Acórdãos STA

Acórdão do Supremo Tribunal Administrativo
Processo:0212/05
Data do Acordão:11/30/2005
Tribunal:2 SECÇÃO
Relator:PIMENTA DO VALE
Descritores:REPRESENTANTE DA FAZENDA PÚBLICA.
ISENÇÃO DE MULTA.
MULTA PROCESSUAL.
PRÁTICA DO ACTO PROCESSUAL COM MULTA.
MANDATÁRIO JUDICIAL.
NOTIFICAÇÃO.
NOTIFICAÇÃO ENTRE MANDATÁRIOS.
Sumário:I – A Fazenda Pública pode usar da faculdade prevista no artº 145º, nº 5 do CPC sem sujeição à multa aí cominada.
II – O representante da Fazenda Pública não deve ser considerado mandatário judicial para efeito da aplicação do disposto no artº 229º-A do CPC.
Nº Convencional:JSTA00062699
Nº do Documento:SA2200511300212
Data de Entrada:02/16/2005
Recorrente:FAZENDA PÚBLICA
Recorrido 1:A...
Votação:UNANIMIDADE
Meio Processual:REC JURISDICIONAL.
Objecto:SENT TAF BRAGA PER SALTUM.
Decisão:PROVIDO.
Área Temática 1:DIR PROC TRIBUT CONT - INPUGN JUDICIAL.

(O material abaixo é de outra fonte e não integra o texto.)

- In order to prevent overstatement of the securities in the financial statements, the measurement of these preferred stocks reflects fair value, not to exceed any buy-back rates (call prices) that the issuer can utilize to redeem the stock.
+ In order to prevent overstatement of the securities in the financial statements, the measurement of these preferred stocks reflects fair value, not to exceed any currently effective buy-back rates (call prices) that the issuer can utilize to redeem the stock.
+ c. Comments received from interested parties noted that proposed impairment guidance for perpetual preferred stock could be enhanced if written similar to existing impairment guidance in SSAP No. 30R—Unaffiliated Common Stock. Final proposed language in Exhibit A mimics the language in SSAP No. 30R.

Área Temática 2:DIR PROC CIV.
Legislação Nacional:CPC96 ART145 N5 N6 ART229-A N1 N2.
CCIV66 ART8 N3.
RCPT98 ART3.
CPTA02 ART189.
CCJ03 ART2.
CPPTRIB99 ART9 N1 N4 ART15.
LOFTJ99 ART114 ART115.
EOADV05 ART61 N3 ART62 N1.
ESOL99 ART99.
Jurisprudência Nacional:AC STA PROC195/05 DE 2005/05/25.; AC STAPLENO PROC30742 DE 1995/05/02.
Aditamento:
Texto Integral: Acordam nesta Secção do Contencioso Tributário do Supremo Tribunal Administrativo:
1 – A Fazenda Pública, não se conformando com a decisão do Tribunal Administrativo e Fiscal de Braga que ordenou que se cumprisse em relação à mesma o disposto no artº 145º, nº 6 do CPC, uma vez que apresentou a sua contestação para além do prazo legal, no processo de impugnação judicial deduzido por A..., contra o acto de liquidação de IRS, relativo ao ano de 1997, no valor de € 4.671,67 e que ordenou, ainda, que as partes se notificassem mutuamente, nos termos do artº 229º-A do CPC, dela vem interpor o presente recurso, formulando as seguintes conclusões:
A. A Fazenda Pública não se conforma com as duas vertentes do despacho de 05.11.04, que ordenou a liquidação de multa, nos termos do art. 145°, n° 6 do CPC, relativamente à apresentação tardia da sua contestação, ao abrigo do disposto no art. 145°, n° 5 do mesmo Código, com a cominação de que o não pagamento da multa implicaria a não validação do acto tardio; advertindo ainda, que na qualidade de parte, deveria proceder, sendo caso disso, à notificação da parte contrária, nos termos do art. 229°-A do CPC.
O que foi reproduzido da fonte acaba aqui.